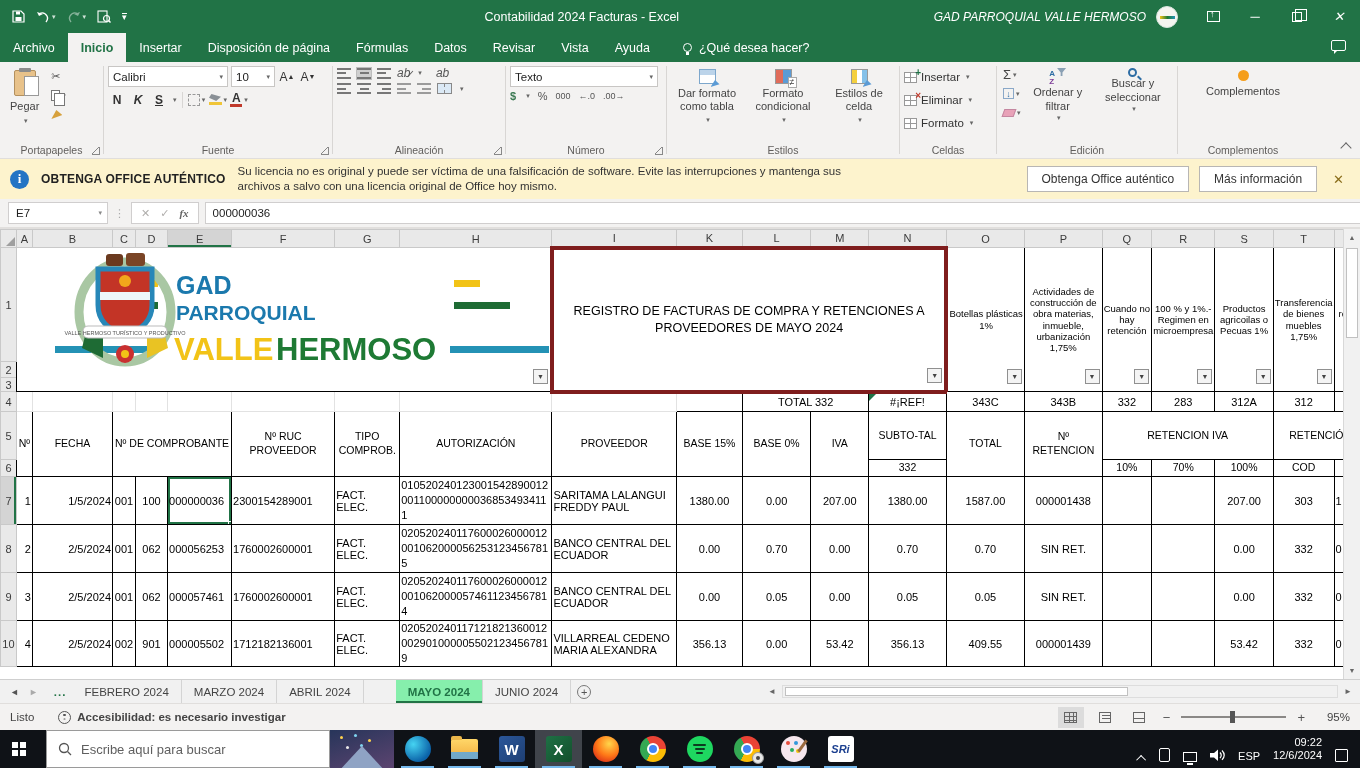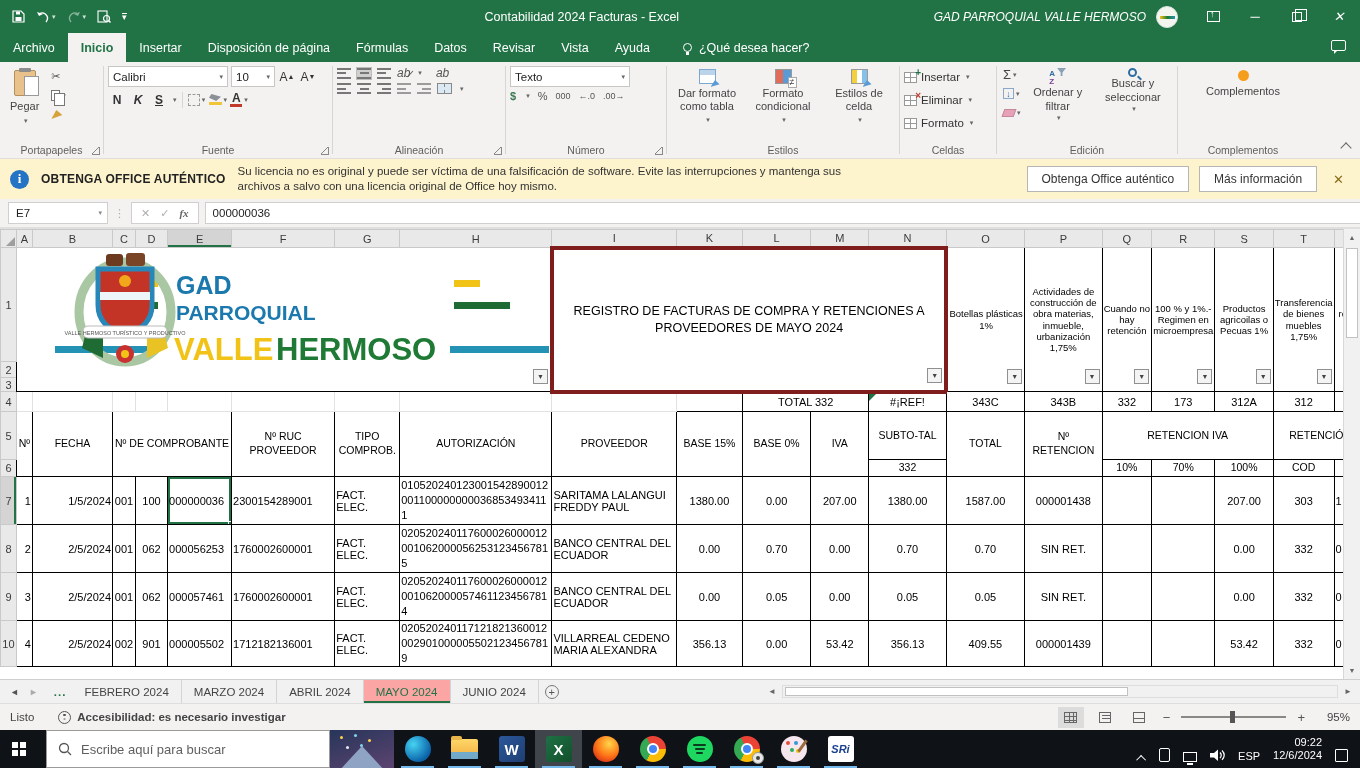--- a/index.html
+++ b/index.html
@@ -147,21 +147,21 @@
   .vtrack { flex:1; position:relative; }
   .vthumb { position:absolute; left:2px; right:2px; top:2px; height:90px; background:#fff; border:1px solid #c1c1c1; }
 
   
   .sheettabs { height:24px; background:#f1f1f1; border-top:1px solid #cfcfcf; display:flex; align-items:stretch; font-size:11.5px; color:#444; }
   .tabnav { display:flex; align-items:center; gap:10px; padding:0 10px; color:#555; font-size:9px; }
   .tabnav .dis { color:#aaa; }
   .more-tabs { display:flex; align-items:center; color:#217346; font-weight:700; padding:0 6px; letter-spacing:1px; }
   .stab { padding:0 12px; display:flex; align-items:center; border-right:1px solid #d4d4d4; white-space:nowrap; }
   .stab:first-of-type { border-left:1px solid #d4d4d4; }
-  .stab.active { background:#fca5a5; color:#217346; font-weight:400; box-shadow:inset 0 -2px 0 #217346; }
+  .stab.active { background:#86efac; color:#217346; font-weight:700; box-shadow:inset 0 -2px 0 #217346;margin-left:32px; }
   .addsheet { width:26px; display:flex; align-items:center; justify-content:center; }
   .addsheet span { width:14px; height:14px; border:1px solid #777; border-radius:50%; font-size:11px; line-height:12px; text-align:center; color:#555; }
   .hscroll { margin-left:auto; width:600px; display:flex; align-items:center; padding:0 4px; gap:2px; }
   .harrow { font-size:8px; color:#666; padding:0 4px; }
   .htrack { flex:1; height:13px; position:relative; background:#f1f1f1; border:1px solid #ddd; }
   .hthumb { position:absolute; left:2px; top:1px; height:9px; width:62%; background:#fff; border:1px solid #c1c1c1; }
 
   
   .statusbar { height:27px; background:#f3f2f1; border-top:1px solid #e0dedc; display:flex; align-items:center; font-size:11.5px; color:#444; padding:0 10px; }
   .sb-mode { margin-right:24px; }
@@ -375,21 +375,21 @@
           <span class="mini-caret">▾</span>
       </div>
     </div>
     <div class="rlabel"><span>Alineación</span></div>
     <span class="launcher"></span>
   </div>
   <div class="rsep"></div>
 
   <div class="rgroup" style="width:160px">
     <div class="rcol">
-      <span class="combo" style="width:120px">
+      <span class="combo" style="width:148px">
           <span>Texto</span>
           <span class="combo-caret">▾</span>
         </span>
       <div class="rrow" style="gap:8px">
         <span class="money-ic">$</span>
           <span class="mini-caret">▾</span>
         <span style="font-size:11px;color:#555">%</span>
         <span class="digits">000</span>
         <span class="digits">←.0</span>
         <span class="digits">.00→</span>
@@ -616,21 +616,21 @@
           <td class="plain"></td>
           <td class="plain"></td>
           <td class="plain"></td>
           <td class="plain"></td>
           <td class="b"></td>
           <td class="b code" colspan="2">TOTAL 332</td>
           <td class="b code"><span class="gtri"></span>#¡REF!</td>
           <td class="b code">343C</td>
           <td class="b code">343B</td>
           <td class="b code">332</td>
-          <td class="b code">173</td>
+          <td class="b code">283</td>
           <td class="b code">312A</td>
           <td class="b code">312</td>
           <td class="b code">3</td>
         </tr>
         <tr style="height:48px">
           <th class="rh">5</th>
           <td class="b hdr" rowspan="2">Nº</td>
           <td class="b hdr" rowspan="2">FECHA</td>
           <td class="b hdr" rowspan="2" colspan="3">Nº DE COMPROBANTE</td>
           <td class="b hdr" rowspan="2">Nº RUC PROVEEDOR</td>

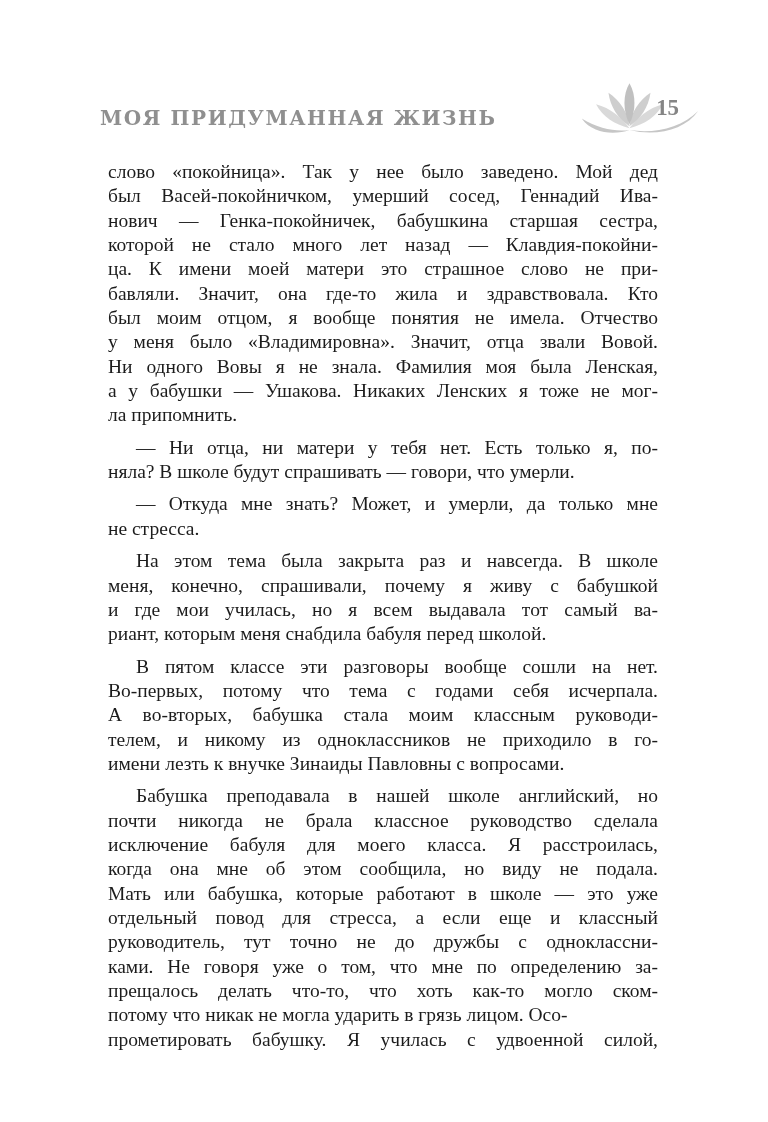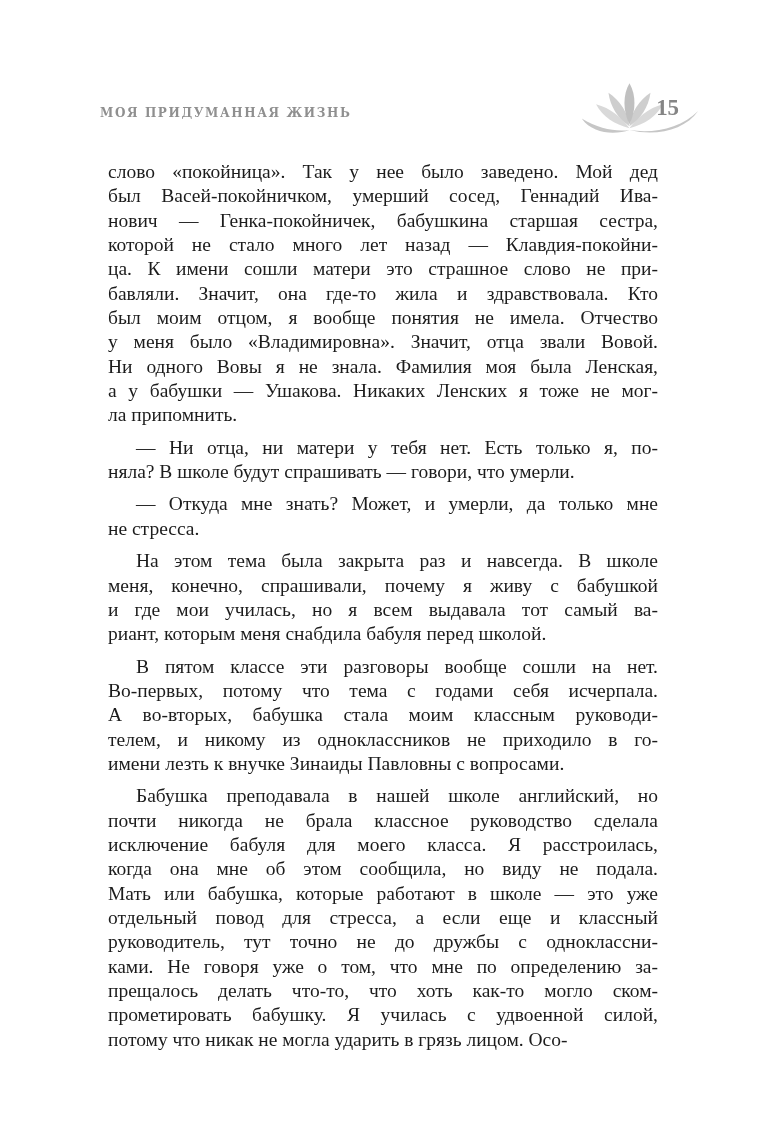--- a/index.html
+++ b/index.html
@@ -13,21 +13,21 @@
     height: 1122px;
     background: #ffffff;
     overflow: hidden;
     font-family: "Liberation Serif", "DejaVu Serif", serif;
   }
   .running-title {
     position: absolute;
     top: 106px;
     left: 100px;
     font-family: "DejaVu Serif", serif;
-    font-size: 12px;
+    font-size: 20px;
     font-weight: bold;
     letter-spacing: 1.6px;
     color: #8f8f8f;
     text-transform: uppercase;
     white-space: nowrap;
   }
   .ornament {
     position: absolute;
     top: 80px;
     right: 66px;
@@ -86,21 +86,21 @@
       <text x="84" y="36" font-size="24" fill="#858585">15</text>
     </svg>
   </div>
 
   <div class="body-text" id="paragraphs">
       <div class="para">
         <div class="line">слово «покойница». Так у нее было заведено. Мой дед</div>
         <div class="line">был Васей-покойничком, умерший сосед, Геннадий Ива-</div>
         <div class="line">нович — Генка-покойничек, бабушкина старшая сестра,</div>
         <div class="line">которой не стало много лет назад — Клавдия-покойни-</div>
-        <div class="line">ца. К имени сошли матери это страшное слово не при-</div>
+        <div class="line">ца. К имени моей матери это страшное слово не при-</div>
         <div class="line">бавляли. Значит, она где-то жила и здравствовала. Кто</div>
         <div class="line">был моим отцом, я вообще понятия не имела. Отчество</div>
         <div class="line">у меня было «Владимировна». Значит, отца звали Вовой.</div>
         <div class="line">Ни одного Вовы я не знала. Фамилия моя была Ленская,</div>
         <div class="line">а у бабушки — Ушакова. Никаких Ленских я тоже не мог-</div>
         <div class="line last">ла припомнить.</div>
       </div>
       <div class="para">
         <div class="line first-indent">— Ни отца, ни матери у тебя нет. Есть только я, по-</div>
         <div class="line last">няла? В школе будут спрашивать — говори, что умерли.</div>
@@ -125,18 +125,18 @@
       <div class="para">
         <div class="line first-indent">Бабушка преподавала в нашей школе английский, но</div>
         <div class="line">почти никогда не брала классное руководство сделала</div>
         <div class="line">исключение бабуля для моего класса. Я расстроилась,</div>
         <div class="line">когда она мне об этом сообщила, но виду не подала.</div>
         <div class="line">Мать или бабушка, которые работают в школе — это уже</div>
         <div class="line">отдельный повод для стресса, а если еще и классный</div>
         <div class="line">руководитель, тут точно не до дружбы с одноклассни-</div>
         <div class="line">ками. Не говоря уже о том, что мне по определению за-</div>
         <div class="line">прещалось делать что-то, что хоть как-то могло ском-</div>
+        <div class="line last">потому что никак не могла ударить в грязь лицом. Осо-</div>
         <div class="line">прометировать бабушку. Я училась с удвоенной силой,</div>
-        <div class="line last">потому что никак не могла ударить в грязь лицом. Осо-</div>
       </div>
     </div>
 
 </div>
 
 </body></html>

**PROBLEM STATEMENT:** Take the lines above from the one containing "letter-spacing: 1.6px;" to the one containing "класса. Я расстроилась,</div>" and retype them exactly, both ends included, with nothing added.

**EXPECTED ANSWER:**
     letter-spacing: 1.6px;
     color: #8f8f8f;
     text-transform: uppercase;
     white-space: nowrap;
   }
   .ornament {
     position: absolute;
     top: 80px;
     right: 66px;
@@ -86,21 +86,21 @@
       <text x="84" y="36" font-size="24" fill="#858585">15</text>
     </svg>
   </div>
 
   <div class="body-text" id="paragraphs">
       <div class="para">
         <div class="line">слово «покойница». Так у нее было заведено. Мой дед</div>
         <div class="line">был Васей-покойничком, умерший сосед, Геннадий Ива-</div>
         <div class="line">нович — Генка-покойничек, бабушкина старшая сестра,</div>
         <div class="line">которой не стало много лет назад — Клавдия-покойни-</div>
-        <div class="line">ца. К имени сошли матери это страшное слово не при-</div>
+        <div class="line">ца. К имени моей матери это страшное слово не при-</div>
         <div class="line">бавляли. Значит, она где-то жила и здравствовала. Кто</div>
         <div class="line">был моим отцом, я вообще понятия не имела. Отчество</div>
         <div class="line">у меня было «Владимировна». Значит, отца звали Вовой.</div>
         <div class="line">Ни одного Вовы я не знала. Фамилия моя была Ленская,</div>
         <div class="line">а у бабушки — Ушакова. Никаких Ленских я тоже не мог-</div>
         <div class="line last">ла припомнить.</div>
       </div>
       <div class="para">
         <div class="line first-indent">— Ни отца, ни матери у тебя нет. Есть только я, по-</div>
         <div class="line last">няла? В школе будут спрашивать — говори, что умерли.</div>
@@ -125,18 +125,18 @@
       <div class="para">
         <div class="line first-indent">Бабушка преподавала в нашей школе английский, но</div>
         <div class="line">почти никогда не брала классное руководство сделала</div>
         <div class="line">исключение бабуля для моего класса. Я расстроилась,</div>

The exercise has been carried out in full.